などと、アリサに言われるようになってしまっている。

「なあ、俺は、お前らの中の普通の人の範疇に収まっていないとでもいうのか?」

「何を今更そんな分かり切ったことを言ってるのよ」

 え?普通の人の部類にはいいているとでも思っていたの?と、その後に付きそうな台詞をアリサは当然のように言った。
 夜市自身その自覚はあったのだが改めて言わると、精神的ダメージをかなり受けたらしくズーンと、効果音が付きそうなほど項垂れている。

「あ!こっちこっち。ここを通ると近道なんだ」

 アリサは公園の脇道を指さしながら言った。

「この前見つけたんだ。ちょっと道が悪いのが難点だけどね」

 アリサの言う通り、その道は木が切り倒されているだけで、デコボコしている上に所々草も生えていた。
 そんな道を、五分程度歩いた所で、なのはがいきなり立ち止まった。

「どうしたの?」

「なのは?」

 すずかとアリサがなのはに疑問の声を投げかける。

「あ、何でもないよ、ごめんごめん」

 なのはは何でも無かった様に明るく返してきたが、その声には若干、不安の様なものが混じっている様に聞こえた。

「大丈夫?」

 アリサもそれを感じ取ったのか、声をかけてきた。

「大丈夫、大丈夫」

「じゃあ行こう」

 まだ少し不安の様なものが感じ取れたが、そこまで詮索はしなかった。

「まさかね…」

 ただ一言なのはは小さく誰にも聞こえない声でそう呟いてその話は終わった。

 その数分後、なのはは再び立ち止まった。
 今度は確実に何かが聞こえたと表情から読み取ることができる。
 表情としては、衰弱しきった捨て猫の類を見つけた時の顔と言ったところだろうか。

「今…何か聞こえなかった?」

「何か?」

 アリサの返事から何も聞いていない事が分かる。
 それでも、なのははまるで聞こえたと言って欲しいように聞く。

「何か…声、みたいな」

「別に…何も聞こえ無かったよ?」

 少し考えたように言葉に間が空いたがそれでも答えは聞いていないだった。

「聞こえなかった…かな」

 そう言った次の瞬間、なのははいきなり進行方向に向かって走り出した。
 先ほどの会話で空耳だろうとアリサとすずかは思っていた。
 だが、なのはは迷わずに前に走り出していた。
 運動音痴だと本人は言っていたにも関わらず、彼女は速かった。
 その走る姿は少なくとも運動が苦手などと言う印象は与える事は無い。
 地面を踏みしめ、確かな足取りで前に進んでいた。

「おい!なのは!」

 夜市は呼び止めようと声を上げるが、振り向かずになのはは先に進んで行ってしまう。

「多分…こっちの方から…」

 そう小さく呟く。
 誰に聞かれた訳ではない。
 自らに確認を取るように、進む道を間違わないように、小さく呟くことで自分に確認を取る。

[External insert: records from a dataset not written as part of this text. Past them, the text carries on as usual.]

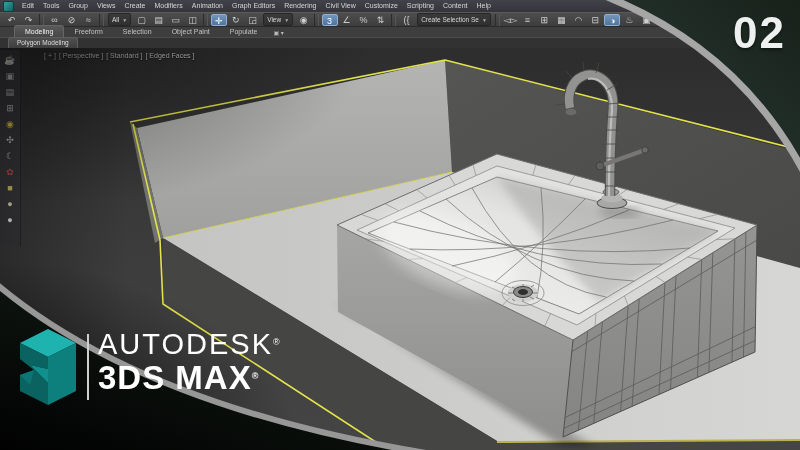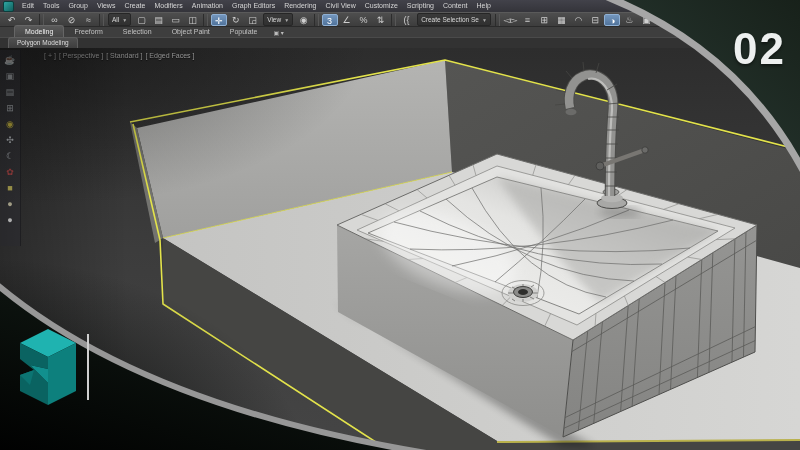--- a/index.html
+++ b/index.html
@@ -58,21 +58,21 @@
 
   .vignette{position:absolute;top:0;left:0;width:800px;height:402px;z-index:4;
     pointer-events:none;background:
       radial-gradient(ellipse 480px 330px at -2% 108%, rgba(4,6,5,.85) 0%, rgba(4,6,5,.5) 38%, rgba(4,6,5,0) 68%),
       radial-gradient(ellipse 560px 300px at 6% -4%, rgba(8,8,8,.5) 0%, rgba(8,8,8,0) 58%),
       linear-gradient(90deg, rgba(0,0,0,.3), rgba(0,0,0,0) 16%);}
 
   
   .overlay-svg{position:absolute;top:0;left:0;z-index:8;pointer-events:none;}
   .episode{position:absolute;top:8px;right:14px;z-index:9;font-size:44px;font-weight:bold;
-    letter-spacing:2px;color:#edf0ef;text-shadow:0 2px 3px rgba(0,0,0,.45);margin-top:16px;}
+    letter-spacing:2px;color:#edf0ef;text-shadow:0 2px 3px rgba(0,0,0,.45);}
   .logo{position:absolute;left:18px;top:329px;z-index:9;display:flex;align-items:flex-start;}
   .logo-divider{width:2px;height:66px;background:#cfcfcf;margin:5px 9px 0 9px;}
   .logo-text{display:flex;flex-direction:column;}
   .brand{font-size:29px;letter-spacing:2px;color:#ffffff;line-height:31px;font-weight:normal;}
   .product{font-size:33px;font-weight:bold;letter-spacing:1px;color:#ffffff;line-height:36px;}
   .reg{font-size:9px;vertical-align:top;position:relative;top:-2px;letter-spacing:0;}
 </style>
 </head>
 <body>
 
@@ -402,15 +402,23 @@
 
   <div class="logo">
     <svg width="60" height="76" viewBox="0 0 60 76">
       <path d="M30,0 L58,14 L30,28 L2,14 Z" fill="#1fb3b0"></path>
       <path d="M58,14 L58,62 L30,76 L30,28 Z" fill="#0d807d"></path>
       <path d="M2,14 L30,28 L30,40 L12,36 L30,54 L30,76 L2,62 L2,46 L16,41 L2,30 Z" fill="#0a6361"></path>
       <path d="M12,36 L30,40 L30,54 Z" fill="#11908e"></path>
       <path d="M2,46 L16,41 L12,56 Z" fill="#0c7472"></path>
     </svg>
     <div class="logo-divider"></div>
+    <div class="logo-text">
+      <div>
+        <span class="brand">AUTODESK</span><span class="brand reg">®</span>
+      </div>
+      <div>
+        <span class="product">3DS MAX</span><span class="product reg">®</span>
+      </div>
+    </div>
   </div>
 
 </div>
 
 </body></html>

「何を見つけたのは知らないけど、進んでる方向じゃないか。なら、そんなに急がなくてもいいんじゃないのか?」

 後ろから小学3年とは思えない速さで追いかけて来た夜市が発した言葉だった。

「そういう事じゃないの!」

 なのはは走りながらにも拘らず、大きな声で反論してきた。
 運動が出来ないと言っていた事がまるでウソなのかと思うほど、なのはの声は大きなものだった。
 なのはが運動が苦手な事をその両目で見ている夜市すら、本当は運動が出来るんじゃないのか?と疑うほどだった。
 その時、林が晴れ、そこに薄茶色の細長い柔らかそうなクッションの様な物が落ちていた。

「見つけた…」

 それを見つけた時なのはは一人無意識に小さく、誰にも聞こえないほど小さく呟き、それを両手で大切そうに、抱き上げた。

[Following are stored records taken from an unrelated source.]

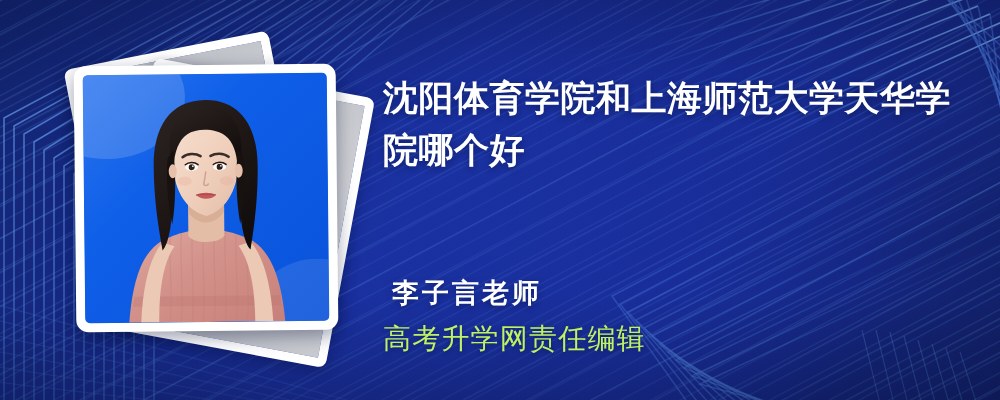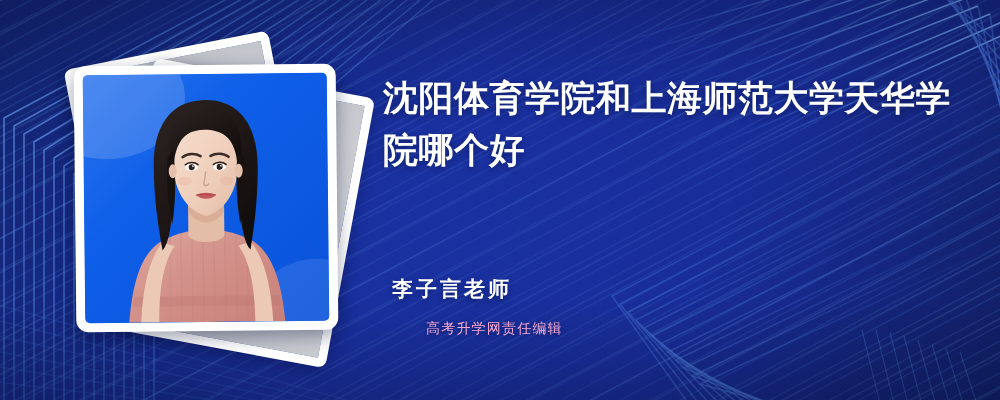--- a/index.html
+++ b/index.html
@@ -137,35 +137,34 @@
     line-height: 52px;
     font-weight: bold;
     letter-spacing: 0.5px;
     text-shadow: 0 2px 6px rgba(3,10,45,0.45);
   }
   .byline-name {
     position: absolute;
     top: 275px;
     left: 9px;
     color: #ffffff;
-    font-size: 21px;
+    font-size: 27px;
     font-weight: bold;
     letter-spacing: 3px;
     text-shadow: 0 2px 6px rgba(3,10,45,0.45);
   }
   .byline-role {
     position: absolute;
     top: 320px;
     left: 0px;
-    color: #f9a8d4;
-    font-size: 14px;
+    color: #bef264;
+    font-size: 28px;
     font-weight: normal;
     letter-spacing: 1.2px;
     text-shadow: 0 1px 4px rgba(3,10,45,0.40);
-    margin-left: 43px;
   }
 </style>
 </head>
 <body>
 
 <div class="banner">
 
   <div class="bg-base"></div>
 
   <svg class="bg-svg" viewBox="0 0 1000 400" preserveAspectRatio="none" aria-hidden="true">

「やっと追いついた。どうしたの?なのは、急に走り出したりして」

 そこに少しばかり息を切らて追いついたアリサが聞てきた。

「動物、拾ったみたいだぞ」

「その子、怪我してない?」

 すずかがなのはの両手で抱いている動物を見て言った。
 確かに動物の後ろ脚には傷があった。
 見てすぐそこに気付くとは、伊達に大量の動物を飼っている訳ではないのだと感心させられる。

「本当だ。ど、どうしよう」

 怪我をしている事に気付き、一気になのはがオロオロと慌て始めた。いつもは殆どこういう風にはならないなのはが珍しく慌てている。

「動物病院に連れて行けばいいんじゃないのか?」

 夜市は怪我をしていることを知って慌てている3人と違い落ち着いて判断をしていた。

「えーと、この辺に動物病院てどこにあったっけ?」

 夜市の言葉を聞いてなのはが反応した。
 怪我をしている事が分かってから、一番慌てていたのだが、必要な情報が分かってからの切り替えしが一番早いのは流石と言ったところだろうか。

「ちょっと待って、家に連絡してみる」

 必死に思い出そうとしていた、なのはとすずかに向かってアリサが言った。
 どこにあるのか分からず考え込んでしまっていた二人の顔が一気にそんな考えが思い浮かんだアリサを感心する顔に変っていた。